(Front-end code change data)
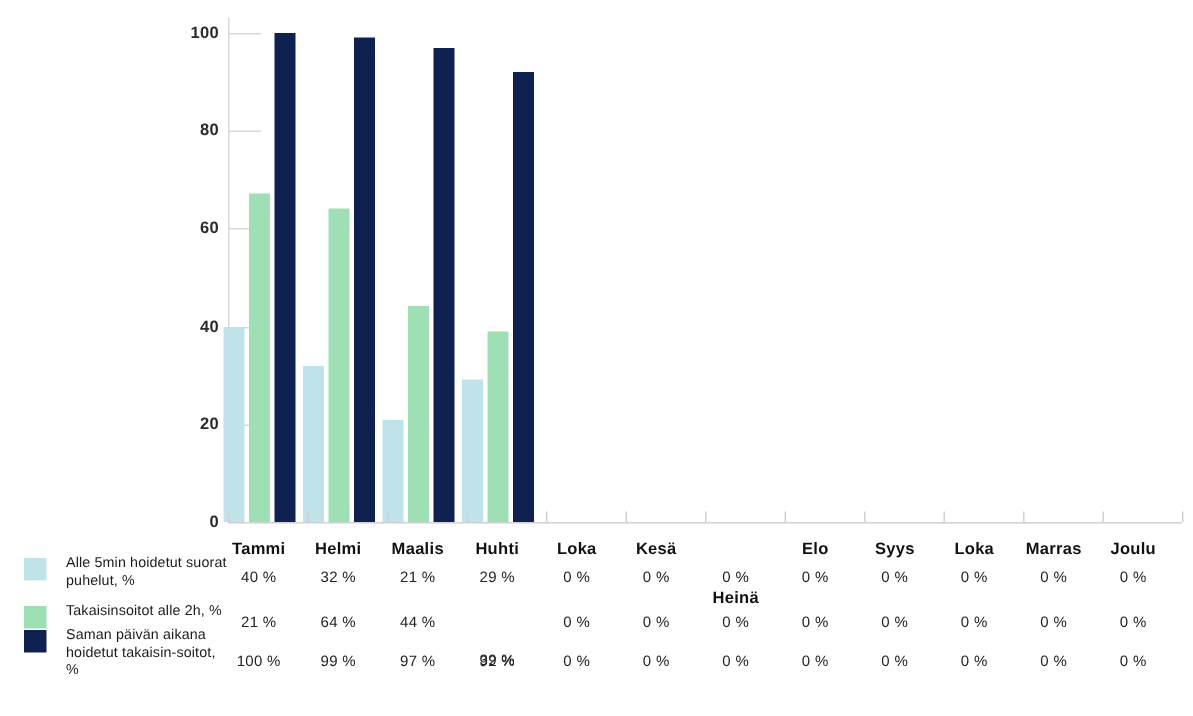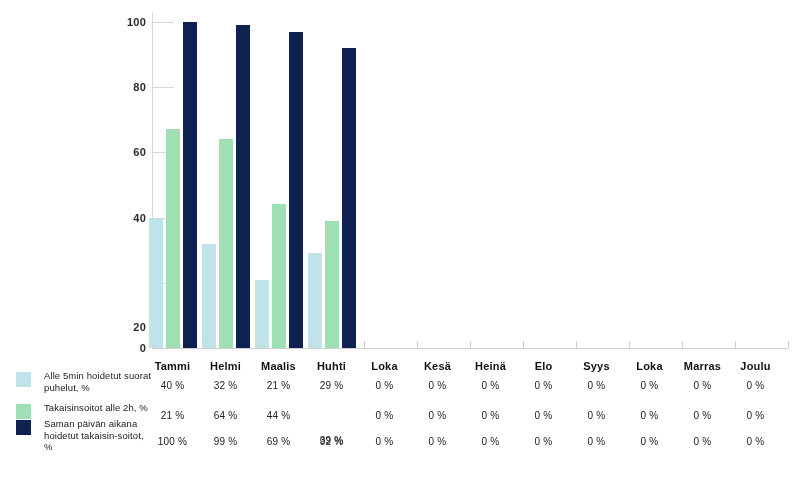--- a/index.html
+++ b/index.html
@@ -158,7 +158,7 @@
         <div class="y-tick-label" style="top: 87.0291px;">80</div>
         <div class="y-tick-label" style="top: 152.272px;">60</div>
         <div class="y-tick-label" style="top: 217.515px;">40</div>
-        <div class="y-tick-label" style="top: 282.757px; margin-top: 44px;">20</div>
+        <div class="y-tick-label" style="top: 282.757px;">20</div>
         <div class="y-tick-label" style="top: 348px;">0</div>
       </div>
     <div class="y-axis-line"></div>

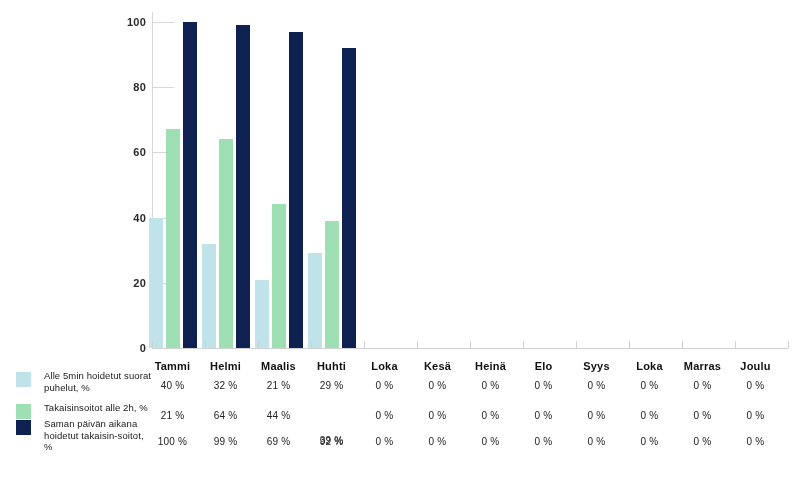--- a/index.html
+++ b/index.html
@@ -204,7 +204,7 @@
       <div class="month-header" style="left: 305px; width: 53px;">Huhti</div>
       <div class="month-header" style="left: 358px; width: 53px;">Loka</div>
       <div class="month-header" style="left: 411px; width: 53px;">Kesä</div>
-      <div class="month-header" style="left: 464px; width: 53px;">Heinä</div>
+      <div class="month-header" style="left: 464px; width: 53px; margin-top: 33px;">Heinä</div>
       <div class="month-header" style="left: 517px; width: 53px;">Elo</div>
       <div class="month-header" style="left: 570px; width: 53px;">Syys</div>
       <div class="month-header" style="left: 623px; width: 53px;">Loka</div>

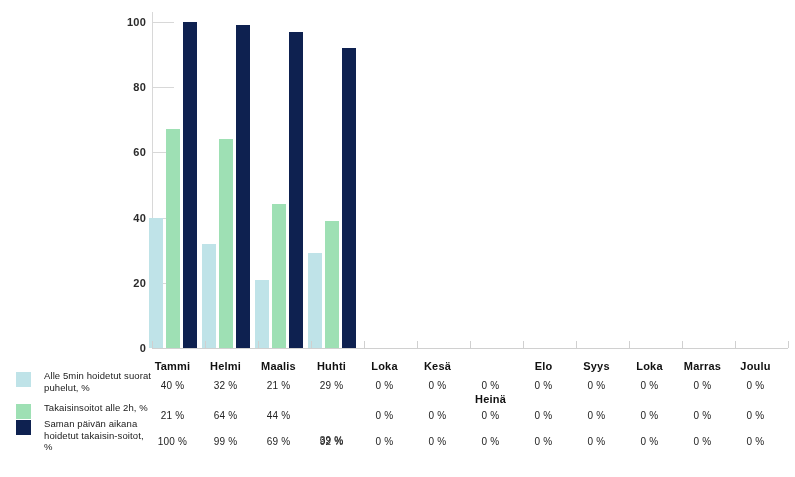--- a/index.html
+++ b/index.html
@@ -247,7 +247,7 @@
         <div class="legend-label" style="top: 60px;">Saman päivän aikana hoidetut takaisin-soitot, %</div>
         <div class="cell" style="left: 146px; width: 53px; top: 78px;">100 %</div>
         <div class="cell" style="left: 199px; width: 53px; top: 78px;">99 %</div>
-        <div class="cell" style="left: 252px; width: 53px; top: 78px;">69 %</div>
+        <div class="cell" style="left: 252px; width: 53px; top: 78px;">97 %</div>
         <div class="cell" style="left: 305px; width: 53px; top: 78px;">92 %</div>
         <div class="cell" style="left: 358px; width: 53px; top: 78px;">0 %</div>
         <div class="cell" style="left: 411px; width: 53px; top: 78px;">0 %</div>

> WHAT TO WORK ON: Repeat the records in full, exactly as they appear, without the pictures.

> ANSWER TO THE EXERCISE:
--- a/index.html
+++ b/index.html
@@ -158,7 +158,7 @@
         <div class="y-tick-label" style="top: 87.0291px;">80</div>
         <div class="y-tick-label" style="top: 152.272px;">60</div>
         <div class="y-tick-label" style="top: 217.515px;">40</div>
-        <div class="y-tick-label" style="top: 282.757px; margin-top: 44px;">20</div>
+        <div class="y-tick-label" style="top: 282.757px;">20</div>
         <div class="y-tick-label" style="top: 348px;">0</div>
       </div>
     <div class="y-axis-line"></div>

--- a/index.html
+++ b/index.html
@@ -204,7 +204,7 @@
       <div class="month-header" style="left: 305px; width: 53px;">Huhti</div>
       <div class="month-header" style="left: 358px; width: 53px;">Loka</div>
       <div class="month-header" style="left: 411px; width: 53px;">Kesä</div>
-      <div class="month-header" style="left: 464px; width: 53px;">Heinä</div>
+      <div class="month-header" style="left: 464px; width: 53px; margin-top: 33px;">Heinä</div>
       <div class="month-header" style="left: 517px; width: 53px;">Elo</div>
       <div class="month-header" style="left: 570px; width: 53px;">Syys</div>
       <div class="month-header" style="left: 623px; width: 53px;">Loka</div>

--- a/index.html
+++ b/index.html
@@ -247,7 +247,7 @@
         <div class="legend-label" style="top: 60px;">Saman päivän aikana hoidetut takaisin-soitot, %</div>
         <div class="cell" style="left: 146px; width: 53px; top: 78px;">100 %</div>
         <div class="cell" style="left: 199px; width: 53px; top: 78px;">99 %</div>
-        <div class="cell" style="left: 252px; width: 53px; top: 78px;">69 %</div>
+        <div class="cell" style="left: 252px; width: 53px; top: 78px;">97 %</div>
         <div class="cell" style="left: 305px; width: 53px; top: 78px;">92 %</div>
         <div class="cell" style="left: 358px; width: 53px; top: 78px;">0 %</div>
         <div class="cell" style="left: 411px; width: 53px; top: 78px;">0 %</div>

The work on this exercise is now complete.